MATERIAL SUPPLIED section start
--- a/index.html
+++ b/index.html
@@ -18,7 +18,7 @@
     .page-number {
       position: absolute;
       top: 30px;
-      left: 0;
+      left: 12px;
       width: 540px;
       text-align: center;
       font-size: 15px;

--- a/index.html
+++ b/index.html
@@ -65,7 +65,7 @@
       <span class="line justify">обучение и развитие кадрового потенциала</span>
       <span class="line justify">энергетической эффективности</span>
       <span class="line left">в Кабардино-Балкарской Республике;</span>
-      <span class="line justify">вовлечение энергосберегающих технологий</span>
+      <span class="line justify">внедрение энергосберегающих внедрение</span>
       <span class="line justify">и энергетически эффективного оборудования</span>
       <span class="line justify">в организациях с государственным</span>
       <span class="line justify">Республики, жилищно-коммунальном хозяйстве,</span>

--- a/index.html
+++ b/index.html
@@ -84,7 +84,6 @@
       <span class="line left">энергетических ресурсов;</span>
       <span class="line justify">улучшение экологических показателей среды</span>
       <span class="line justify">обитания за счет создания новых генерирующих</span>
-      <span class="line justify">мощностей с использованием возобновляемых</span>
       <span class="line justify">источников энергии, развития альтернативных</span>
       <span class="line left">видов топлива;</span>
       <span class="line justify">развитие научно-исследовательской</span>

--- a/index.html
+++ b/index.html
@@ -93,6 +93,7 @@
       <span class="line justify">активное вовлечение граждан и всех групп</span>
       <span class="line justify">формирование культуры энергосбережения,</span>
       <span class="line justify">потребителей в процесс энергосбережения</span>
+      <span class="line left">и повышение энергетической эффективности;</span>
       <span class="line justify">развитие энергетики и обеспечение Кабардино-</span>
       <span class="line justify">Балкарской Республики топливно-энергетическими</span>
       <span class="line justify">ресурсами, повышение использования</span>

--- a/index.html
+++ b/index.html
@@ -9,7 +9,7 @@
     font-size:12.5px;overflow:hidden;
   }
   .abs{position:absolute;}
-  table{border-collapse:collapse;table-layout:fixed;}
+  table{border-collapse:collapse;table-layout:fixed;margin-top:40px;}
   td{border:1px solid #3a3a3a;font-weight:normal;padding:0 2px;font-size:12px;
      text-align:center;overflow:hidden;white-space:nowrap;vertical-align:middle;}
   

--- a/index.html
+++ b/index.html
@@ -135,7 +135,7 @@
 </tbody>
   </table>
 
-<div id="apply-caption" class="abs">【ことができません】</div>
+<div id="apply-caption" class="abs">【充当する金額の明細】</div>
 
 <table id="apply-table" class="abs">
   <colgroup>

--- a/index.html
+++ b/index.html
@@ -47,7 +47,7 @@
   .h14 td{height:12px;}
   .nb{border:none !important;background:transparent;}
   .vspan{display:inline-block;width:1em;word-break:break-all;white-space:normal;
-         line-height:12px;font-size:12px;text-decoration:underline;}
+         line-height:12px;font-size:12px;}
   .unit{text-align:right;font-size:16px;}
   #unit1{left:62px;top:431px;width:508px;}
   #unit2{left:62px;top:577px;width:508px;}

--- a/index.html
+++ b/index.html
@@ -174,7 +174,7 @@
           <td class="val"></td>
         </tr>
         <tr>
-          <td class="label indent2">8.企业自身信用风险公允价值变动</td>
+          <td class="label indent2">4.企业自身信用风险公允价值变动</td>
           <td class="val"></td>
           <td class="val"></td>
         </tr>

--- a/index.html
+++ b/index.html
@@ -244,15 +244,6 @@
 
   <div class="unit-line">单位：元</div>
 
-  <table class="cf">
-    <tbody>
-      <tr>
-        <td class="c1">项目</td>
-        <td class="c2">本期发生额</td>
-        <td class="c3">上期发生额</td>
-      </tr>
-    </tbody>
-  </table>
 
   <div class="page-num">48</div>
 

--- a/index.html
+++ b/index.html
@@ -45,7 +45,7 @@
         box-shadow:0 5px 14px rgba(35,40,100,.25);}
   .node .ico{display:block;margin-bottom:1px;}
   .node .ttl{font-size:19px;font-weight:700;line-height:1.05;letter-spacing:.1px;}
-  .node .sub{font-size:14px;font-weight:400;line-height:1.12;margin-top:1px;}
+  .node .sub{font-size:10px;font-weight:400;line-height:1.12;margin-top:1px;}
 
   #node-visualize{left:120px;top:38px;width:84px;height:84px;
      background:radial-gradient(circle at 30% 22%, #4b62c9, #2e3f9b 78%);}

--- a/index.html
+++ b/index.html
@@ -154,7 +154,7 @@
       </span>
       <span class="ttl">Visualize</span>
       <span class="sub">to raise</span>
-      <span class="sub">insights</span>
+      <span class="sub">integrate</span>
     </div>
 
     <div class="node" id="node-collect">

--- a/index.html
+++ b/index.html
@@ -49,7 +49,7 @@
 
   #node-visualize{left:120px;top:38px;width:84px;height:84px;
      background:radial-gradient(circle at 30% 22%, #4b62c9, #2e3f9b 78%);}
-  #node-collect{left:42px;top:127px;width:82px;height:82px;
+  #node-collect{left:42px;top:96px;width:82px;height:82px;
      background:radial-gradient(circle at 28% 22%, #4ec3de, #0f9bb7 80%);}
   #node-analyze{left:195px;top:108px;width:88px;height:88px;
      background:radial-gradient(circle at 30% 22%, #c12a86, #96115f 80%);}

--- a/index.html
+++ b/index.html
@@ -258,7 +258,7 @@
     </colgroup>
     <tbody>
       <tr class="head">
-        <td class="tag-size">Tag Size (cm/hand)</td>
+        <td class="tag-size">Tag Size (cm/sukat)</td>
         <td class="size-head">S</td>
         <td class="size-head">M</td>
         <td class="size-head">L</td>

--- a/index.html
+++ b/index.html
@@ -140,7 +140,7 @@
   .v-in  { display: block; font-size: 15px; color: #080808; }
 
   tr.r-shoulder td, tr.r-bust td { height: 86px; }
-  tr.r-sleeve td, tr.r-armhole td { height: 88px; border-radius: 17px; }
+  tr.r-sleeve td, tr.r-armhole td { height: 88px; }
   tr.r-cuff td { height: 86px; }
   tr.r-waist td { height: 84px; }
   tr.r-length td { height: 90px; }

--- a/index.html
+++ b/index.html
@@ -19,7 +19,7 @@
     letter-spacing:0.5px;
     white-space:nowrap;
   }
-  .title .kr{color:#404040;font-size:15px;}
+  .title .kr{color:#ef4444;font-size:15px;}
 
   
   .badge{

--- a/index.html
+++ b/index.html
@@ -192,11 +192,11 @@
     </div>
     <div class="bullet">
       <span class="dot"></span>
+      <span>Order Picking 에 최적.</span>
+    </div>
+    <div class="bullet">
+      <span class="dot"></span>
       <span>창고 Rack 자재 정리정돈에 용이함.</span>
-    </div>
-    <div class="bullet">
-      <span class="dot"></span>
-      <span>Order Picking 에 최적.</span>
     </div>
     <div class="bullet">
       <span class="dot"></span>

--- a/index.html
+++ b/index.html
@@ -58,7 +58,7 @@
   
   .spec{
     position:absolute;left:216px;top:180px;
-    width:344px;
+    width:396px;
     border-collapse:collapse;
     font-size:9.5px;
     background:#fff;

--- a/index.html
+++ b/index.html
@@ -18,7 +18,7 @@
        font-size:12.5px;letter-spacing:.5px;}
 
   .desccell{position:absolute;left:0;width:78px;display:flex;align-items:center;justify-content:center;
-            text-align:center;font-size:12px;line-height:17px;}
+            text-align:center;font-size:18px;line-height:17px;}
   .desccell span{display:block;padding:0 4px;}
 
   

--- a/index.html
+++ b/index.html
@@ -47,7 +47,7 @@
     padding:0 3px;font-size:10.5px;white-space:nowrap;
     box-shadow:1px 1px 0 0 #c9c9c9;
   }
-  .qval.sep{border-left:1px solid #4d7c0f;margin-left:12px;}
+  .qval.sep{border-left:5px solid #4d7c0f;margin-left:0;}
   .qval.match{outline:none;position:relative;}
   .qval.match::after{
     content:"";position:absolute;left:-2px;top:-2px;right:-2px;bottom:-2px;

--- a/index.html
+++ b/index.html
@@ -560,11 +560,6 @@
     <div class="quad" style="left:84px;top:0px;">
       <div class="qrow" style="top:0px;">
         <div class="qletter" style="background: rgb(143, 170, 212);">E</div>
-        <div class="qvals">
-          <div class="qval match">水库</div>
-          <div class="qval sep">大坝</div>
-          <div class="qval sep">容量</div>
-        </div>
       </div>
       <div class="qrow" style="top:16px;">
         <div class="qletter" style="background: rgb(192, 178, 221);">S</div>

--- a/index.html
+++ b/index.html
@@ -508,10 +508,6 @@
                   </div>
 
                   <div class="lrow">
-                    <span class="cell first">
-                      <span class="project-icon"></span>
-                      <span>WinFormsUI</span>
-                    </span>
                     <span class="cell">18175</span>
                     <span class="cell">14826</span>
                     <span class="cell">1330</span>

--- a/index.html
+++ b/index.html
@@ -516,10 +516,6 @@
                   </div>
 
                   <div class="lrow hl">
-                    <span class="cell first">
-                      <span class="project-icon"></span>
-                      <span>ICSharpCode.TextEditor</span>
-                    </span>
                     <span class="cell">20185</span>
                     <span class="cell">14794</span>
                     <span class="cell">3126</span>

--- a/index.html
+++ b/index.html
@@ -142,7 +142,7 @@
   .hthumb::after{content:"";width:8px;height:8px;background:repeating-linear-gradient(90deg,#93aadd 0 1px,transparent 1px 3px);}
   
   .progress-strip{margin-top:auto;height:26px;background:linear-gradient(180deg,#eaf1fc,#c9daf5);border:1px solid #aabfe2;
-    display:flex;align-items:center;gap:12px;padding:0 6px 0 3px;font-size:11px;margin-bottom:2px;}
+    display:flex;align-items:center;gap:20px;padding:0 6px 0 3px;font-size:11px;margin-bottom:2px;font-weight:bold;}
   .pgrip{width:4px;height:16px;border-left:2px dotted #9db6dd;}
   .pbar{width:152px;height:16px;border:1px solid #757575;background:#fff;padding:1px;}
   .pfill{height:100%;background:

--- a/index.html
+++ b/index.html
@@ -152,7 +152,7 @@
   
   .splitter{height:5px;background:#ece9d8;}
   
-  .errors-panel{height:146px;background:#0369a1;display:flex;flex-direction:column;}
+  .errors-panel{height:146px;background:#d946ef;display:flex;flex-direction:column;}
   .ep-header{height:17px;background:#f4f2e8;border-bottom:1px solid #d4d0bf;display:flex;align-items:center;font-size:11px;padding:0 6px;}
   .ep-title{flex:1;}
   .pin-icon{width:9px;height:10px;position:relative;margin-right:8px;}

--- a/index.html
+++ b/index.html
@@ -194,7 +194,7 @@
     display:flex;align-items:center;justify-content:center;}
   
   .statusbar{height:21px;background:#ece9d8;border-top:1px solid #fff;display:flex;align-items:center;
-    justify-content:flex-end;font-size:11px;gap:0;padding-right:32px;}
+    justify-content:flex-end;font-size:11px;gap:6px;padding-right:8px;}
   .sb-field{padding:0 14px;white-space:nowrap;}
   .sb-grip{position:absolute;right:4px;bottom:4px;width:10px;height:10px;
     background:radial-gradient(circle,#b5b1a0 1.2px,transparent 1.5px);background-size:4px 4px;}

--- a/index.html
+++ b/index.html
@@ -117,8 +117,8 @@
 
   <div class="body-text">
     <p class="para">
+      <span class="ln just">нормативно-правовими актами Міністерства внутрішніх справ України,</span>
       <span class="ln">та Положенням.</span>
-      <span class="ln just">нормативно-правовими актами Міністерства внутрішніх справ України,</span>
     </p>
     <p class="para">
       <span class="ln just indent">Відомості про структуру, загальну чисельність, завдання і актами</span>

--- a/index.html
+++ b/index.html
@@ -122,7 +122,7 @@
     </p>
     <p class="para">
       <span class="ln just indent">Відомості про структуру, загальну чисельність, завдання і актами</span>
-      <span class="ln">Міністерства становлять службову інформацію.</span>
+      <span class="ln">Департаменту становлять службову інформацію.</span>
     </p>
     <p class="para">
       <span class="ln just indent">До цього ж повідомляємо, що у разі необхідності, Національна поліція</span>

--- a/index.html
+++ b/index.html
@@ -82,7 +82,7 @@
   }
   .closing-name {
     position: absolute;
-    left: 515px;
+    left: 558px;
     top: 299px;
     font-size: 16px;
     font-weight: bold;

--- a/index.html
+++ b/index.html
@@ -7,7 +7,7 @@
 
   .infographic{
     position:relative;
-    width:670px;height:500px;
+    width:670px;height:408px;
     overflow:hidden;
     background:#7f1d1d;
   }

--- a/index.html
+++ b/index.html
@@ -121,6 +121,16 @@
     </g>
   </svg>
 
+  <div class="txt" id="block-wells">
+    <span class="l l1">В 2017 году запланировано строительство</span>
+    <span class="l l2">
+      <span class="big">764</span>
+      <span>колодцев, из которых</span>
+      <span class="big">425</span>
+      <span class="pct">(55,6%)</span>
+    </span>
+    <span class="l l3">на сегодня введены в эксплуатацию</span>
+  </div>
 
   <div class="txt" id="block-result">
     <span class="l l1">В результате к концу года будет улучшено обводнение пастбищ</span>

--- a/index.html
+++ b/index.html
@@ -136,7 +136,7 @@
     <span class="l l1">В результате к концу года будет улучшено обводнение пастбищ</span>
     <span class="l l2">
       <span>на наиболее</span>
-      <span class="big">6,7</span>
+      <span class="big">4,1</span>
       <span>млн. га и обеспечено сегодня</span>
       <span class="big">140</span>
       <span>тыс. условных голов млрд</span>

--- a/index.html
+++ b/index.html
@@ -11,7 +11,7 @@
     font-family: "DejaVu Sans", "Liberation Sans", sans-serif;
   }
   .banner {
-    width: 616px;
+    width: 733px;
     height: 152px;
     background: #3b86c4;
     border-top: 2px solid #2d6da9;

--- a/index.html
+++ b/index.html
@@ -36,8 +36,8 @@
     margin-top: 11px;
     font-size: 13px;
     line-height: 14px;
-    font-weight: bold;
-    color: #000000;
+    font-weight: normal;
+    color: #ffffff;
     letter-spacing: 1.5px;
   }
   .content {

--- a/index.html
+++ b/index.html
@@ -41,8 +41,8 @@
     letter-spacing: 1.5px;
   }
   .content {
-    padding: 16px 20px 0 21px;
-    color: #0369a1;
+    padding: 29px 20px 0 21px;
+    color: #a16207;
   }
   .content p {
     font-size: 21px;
MATERIAL SUPPLIED section end
YOUR TASK:
Your output should consist only of the lines from the one containing "margin-top: 11px;" to the end of the records above, each retyped exactly.

ANSWER FOR THE TASK:
     margin-top: 11px;
     font-size: 13px;
     line-height: 14px;
-    font-weight: bold;
-    color: #000000;
+    font-weight: normal;
+    color: #ffffff;
     letter-spacing: 1.5px;
   }
   .content {

--- a/index.html
+++ b/index.html
@@ -41,8 +41,8 @@
     letter-spacing: 1.5px;
   }
   .content {
-    padding: 16px 20px 0 21px;
-    color: #0369a1;
+    padding: 29px 20px 0 21px;
+    color: #a16207;
   }
   .content p {
     font-size: 21px;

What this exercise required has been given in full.